Interrelated feature selection from health surveys using domain knowledge graph

Health Inf Sci Syst. 2023 Nov 16;11(1):54. doi: 10.1007/s13755-023-00254-7. eCollection 2023 Dec.

Abstract

Finding patterns among risk factors and chronic illness can suggest similar causes, provide guidance to improve healthy lifestyles, and give clues for possible treatments for outliers. Prior studies have typically isolated data challenges from single-disease datasets. However, the predictive power of multiple diseases is more helpful in establishing a healthy lifestyle than investigating one disease. Most studies typically focus on single-disease datasets; however, to ensure that health advice is generalized and contemporary, the features that predict the likelihood of many diseases can improve health advice effectiveness when considering the patient's point of view. We construct and present a novel knowledge-based qualitative method to remove redundant features from a dataset and redefine the outliers.
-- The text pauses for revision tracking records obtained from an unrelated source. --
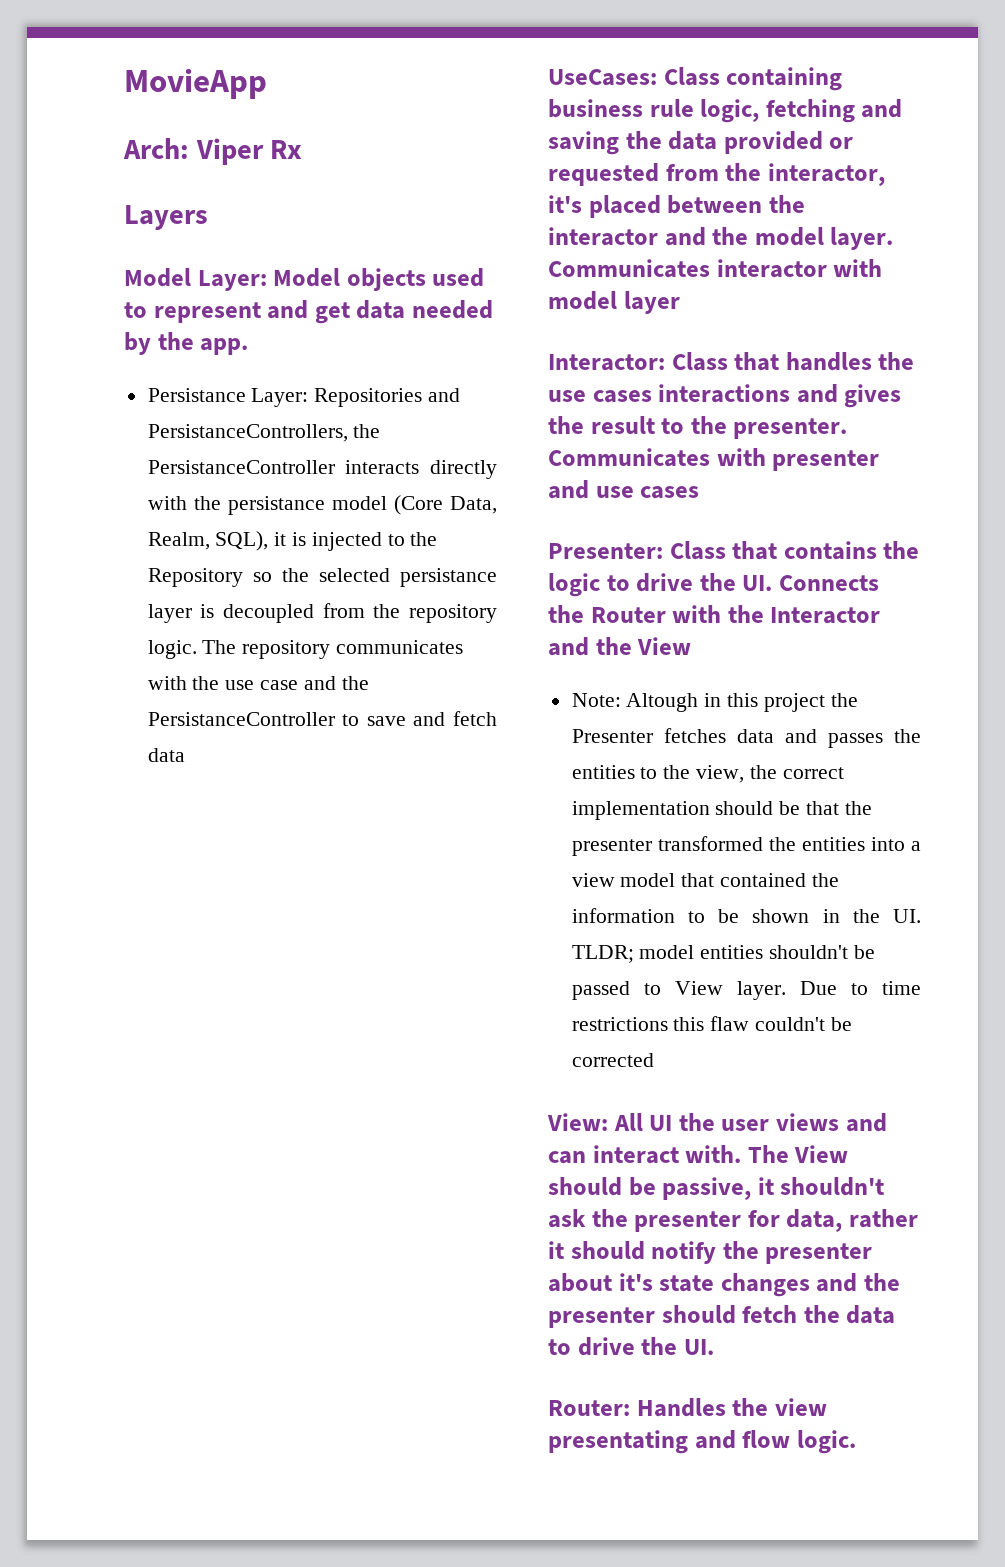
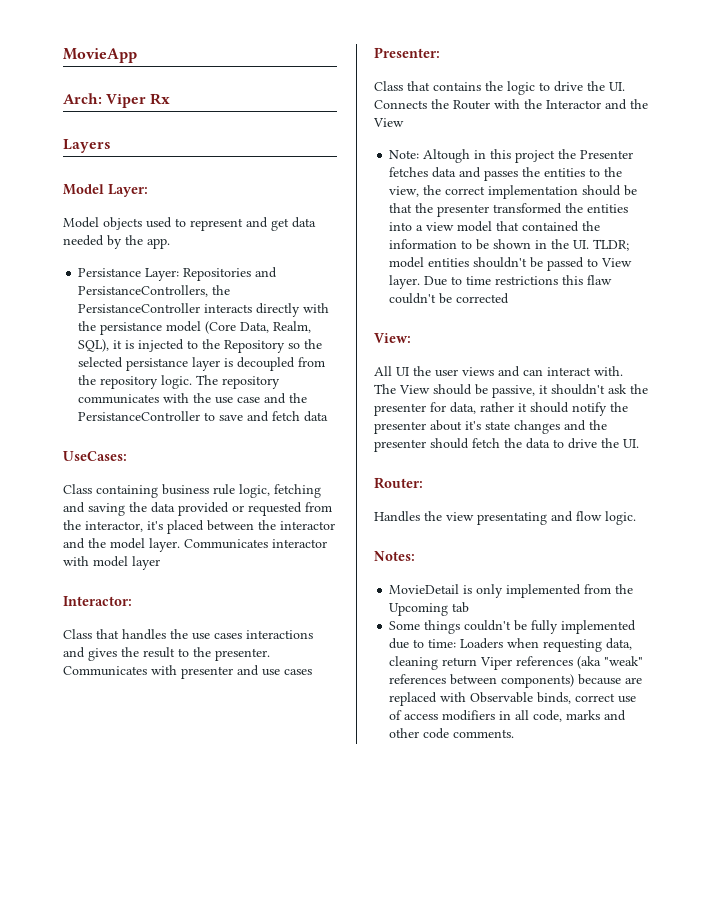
(267, 280) none -> (148, 190) //
(657, 77) none -> (127, 456) //
(665, 362) none -> (132, 601) //
(663, 551) none -> (440, 52) //
(608, 1122) none -> (411, 338) //
(630, 1408) none -> (423, 483) //
(856, 1442) none -> [374,551,415,561] [389,584,634,598] [389,602,470,616] [389,620,637,634] [389,638,633,652] [389,656,644,670] [389,674,643,688] [389,692,637,706] [389,710,627,722] [389,728,515,739] // Notes: // MovieDetail is only implemented from the Upcoming tab // Some things couldn't be fully implemented due to time: Loaders when requesting data, cleaning return Viper references (aka "weak" references between components) because are replaced with Observable binds, correct use of access modifiers in all code, marks and other code comments.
The results of our trials upon five annual chronic disease health surveys demonstrate that our Knowledge Graph-based feature selection, when applied to many machine learning and deep learning multi-label classifiers, can improve classification performance. Our methodology is compatible with future directions, such as graph neural networks. It provides clinicians with an efficient process to select the most relevant health survey questions and responses regarding single or many human organ systems.

Keywords: Chronic illness; Feature selection; Knowledge graphs; Risk factors.